WWN Live in Grand Epoch City

Written by: @ThatDaveGuy

I don’t think it would be unfair to say that the WWN venture struggled to remain relevant in 2014. Visa issues brought an end to Dragon Gate USA, which had initially been the streaming service’s jewel in the crown, and while EVOLVE never failed to produce a show that was good it was also a promotion that spent much of the year looking noticeably smaller than other companies operating on a similar level (most obviously ROH and CZW). Meanwhile FIP and Shine, the other major new content providers, remained regional promotions running shows once every few months. Things just didn’t come together for them.

Until, that is, November came around. In partnership with Great Wall International Sports Media a tour of China was organised, smartly marketed under the WWN name as opposed to EVOLVE, DG USA or something else entirely. Doing so gave the shows a natural reason to feature a variety of different titles and talents without overly worrying about rosters or promotion specifics. It was a good way for WWN to fill the void left by the Dragon Gate shows, pooling their resources for a string of supershows in front of larger than average crowds. Most importantly it put the World Wrestling Network name at the forefront of things. That will be a smart move in the long term as the service is continuing to expand.

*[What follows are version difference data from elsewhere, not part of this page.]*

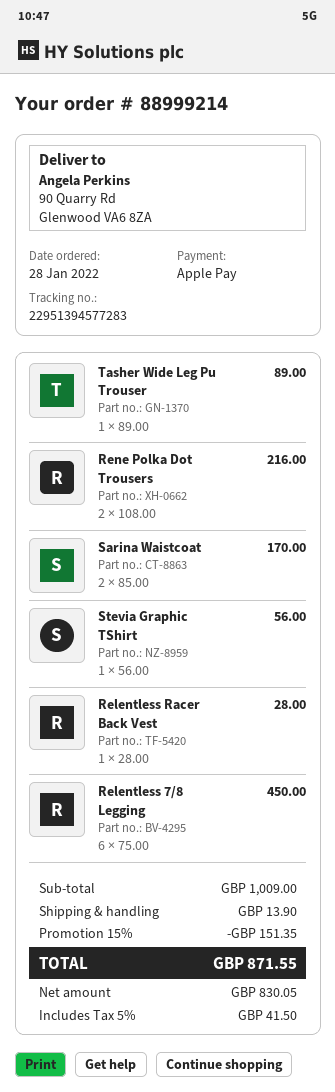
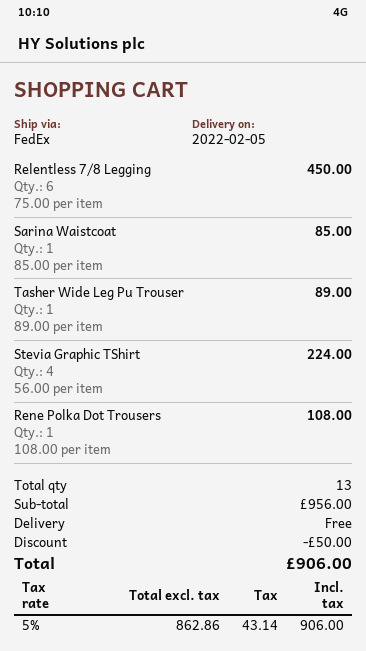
Rene Polka Dot Trousers: 2 x 108.00 = 216.00 -> 1 x 108.00 = 108.00
Sarina Waistcoat: 2 x 85.00 = 170.00 -> 1 x 85.00 = 85.00
Stevia Graphic TShirt: 1 x 56.00 = 56.00 -> 4 x 56.00 = 224.00
Relentless Racer Back Vest: 1 x 28.00 = 28.00 -> none
subtotal: 1009.00 -> 956.00
discount: 151.35 -> 50.00
shipping: 13.90 -> 0.00
net: 830.05 -> 862.86
tax: 5% = 41.50 -> 5% = 43.14
total: 871.55 -> 906.00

The first show was held in the Golden Sport Hall in Yichang, Hebei. A cheerleader routine kicked off the show. Because cheerleaders and wrestling are such a natural pairing, obvs. They were followed by a Chinese event host hitting the ring and talking for several minutes. This would be a running theme across the shows. I assume it’s because Chinese audiences are more patient than western audiences, who generally just want a wrestler in the ring doing something as soon as a show begins. Either that or a poor editing choice.

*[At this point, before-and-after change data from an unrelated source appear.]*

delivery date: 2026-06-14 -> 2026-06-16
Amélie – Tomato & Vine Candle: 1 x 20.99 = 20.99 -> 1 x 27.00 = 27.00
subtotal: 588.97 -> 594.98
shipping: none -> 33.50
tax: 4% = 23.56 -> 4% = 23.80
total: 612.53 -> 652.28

The waiting continued when it was revealed that Rich Swann and AR Fox would be the first men out to the ring. Swann spent several minutes singing Lionel Richie’s All Night Long in its entirety and feverishly trying to work the audience up. They got into the song eventually but it took some doing, and it clearly wasn’t what Swann had wanted. It was a textbook example of Swann being far too happy to try tiring out an audience for his own gratification. The Bravado brothers had a shorter and more traditional ring entrance. It was appreciated.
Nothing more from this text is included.